[Start of Attachment]
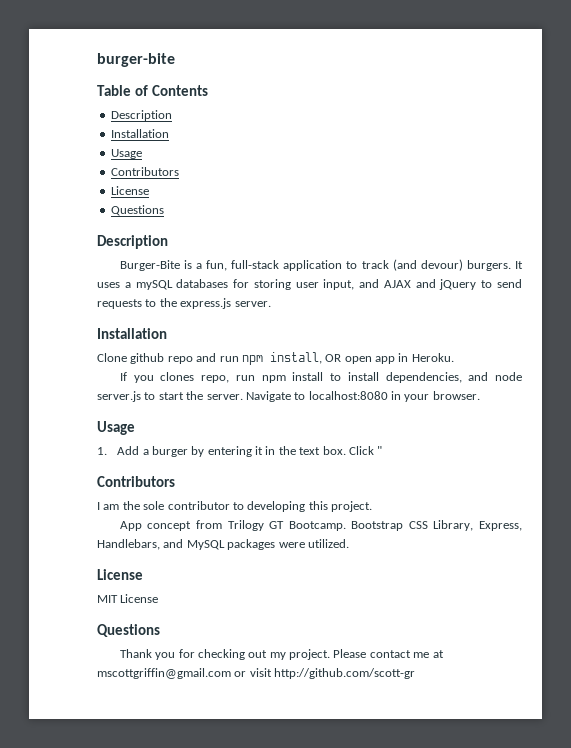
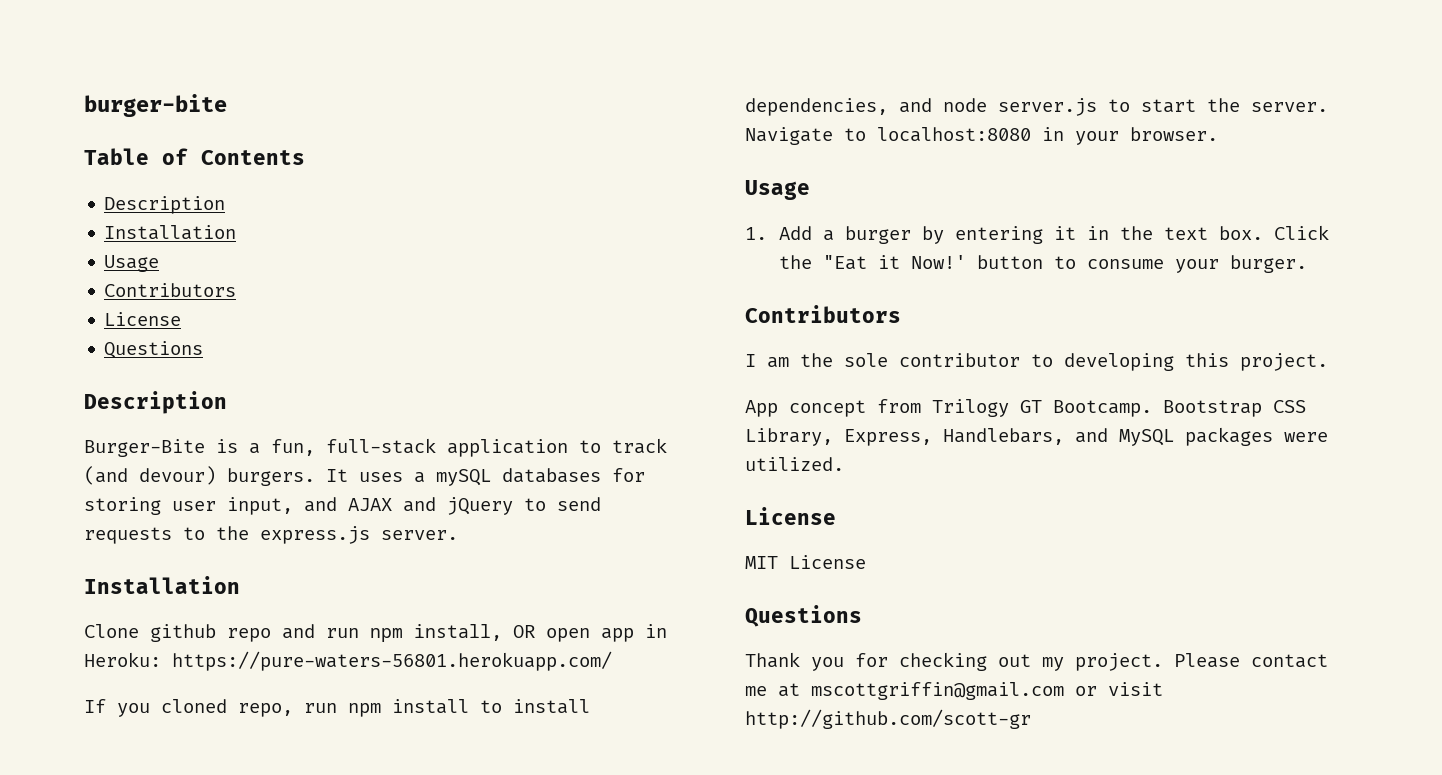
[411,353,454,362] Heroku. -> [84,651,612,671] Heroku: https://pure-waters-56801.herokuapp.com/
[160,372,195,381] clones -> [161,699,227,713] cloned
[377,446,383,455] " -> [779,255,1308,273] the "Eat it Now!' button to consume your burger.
[End of Attachment]
[Start of Attachment]
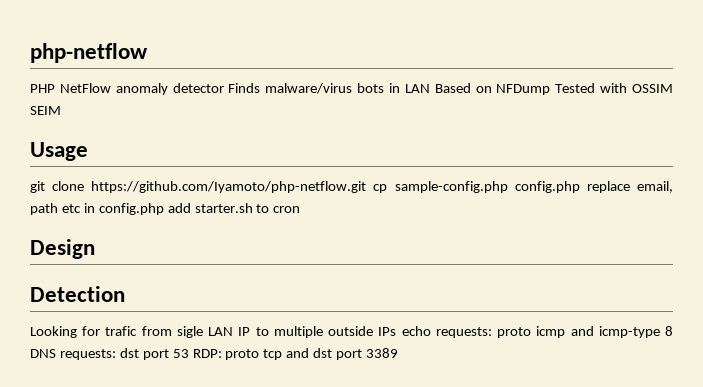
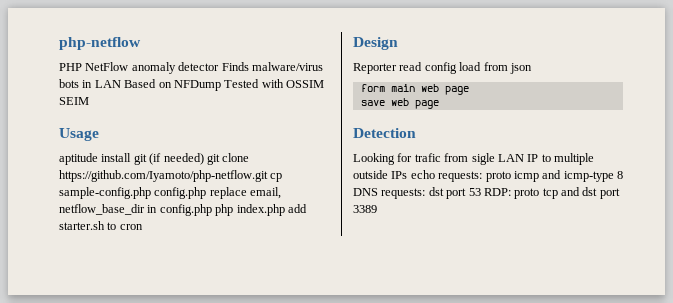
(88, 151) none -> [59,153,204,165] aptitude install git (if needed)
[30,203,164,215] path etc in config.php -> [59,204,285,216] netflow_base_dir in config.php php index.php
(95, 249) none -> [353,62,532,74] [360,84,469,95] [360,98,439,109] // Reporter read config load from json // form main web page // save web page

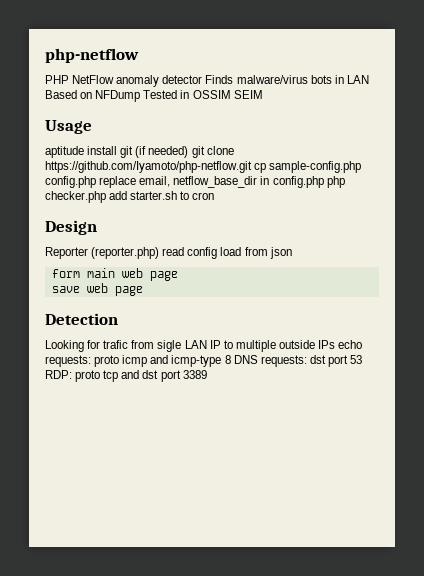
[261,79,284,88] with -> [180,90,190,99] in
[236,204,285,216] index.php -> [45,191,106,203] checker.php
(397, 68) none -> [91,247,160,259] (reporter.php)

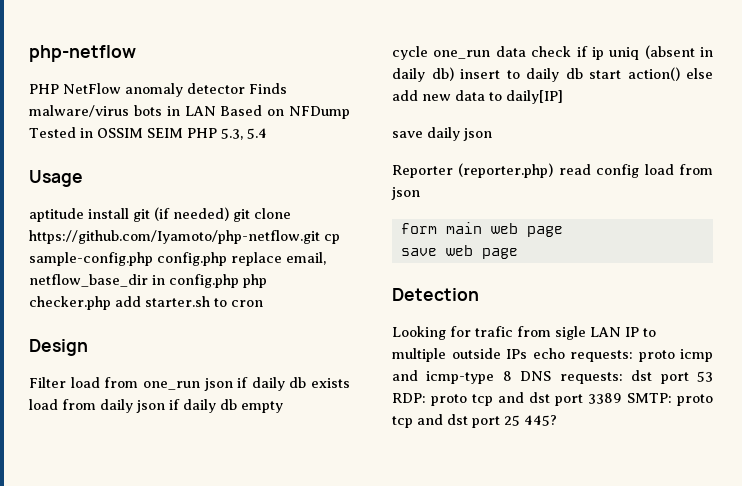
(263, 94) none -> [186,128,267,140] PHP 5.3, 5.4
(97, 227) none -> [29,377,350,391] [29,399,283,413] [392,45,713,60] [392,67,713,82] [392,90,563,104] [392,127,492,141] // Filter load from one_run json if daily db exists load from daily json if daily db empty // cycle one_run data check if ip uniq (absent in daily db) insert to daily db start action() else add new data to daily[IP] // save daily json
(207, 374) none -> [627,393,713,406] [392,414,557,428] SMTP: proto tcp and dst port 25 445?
[End of Attachment]
--- Assignment ---
Lines containing the word "config": copy each of them from the material.

--- Output ---
[30,203,164,215] path etc in config.php -> [59,204,285,216] netflow_base_dir in config.php php index.php
(95, 249) none -> [353,62,532,74] [360,84,469,95] [360,98,439,109] // Reporter read config load from json // form main web page // save web page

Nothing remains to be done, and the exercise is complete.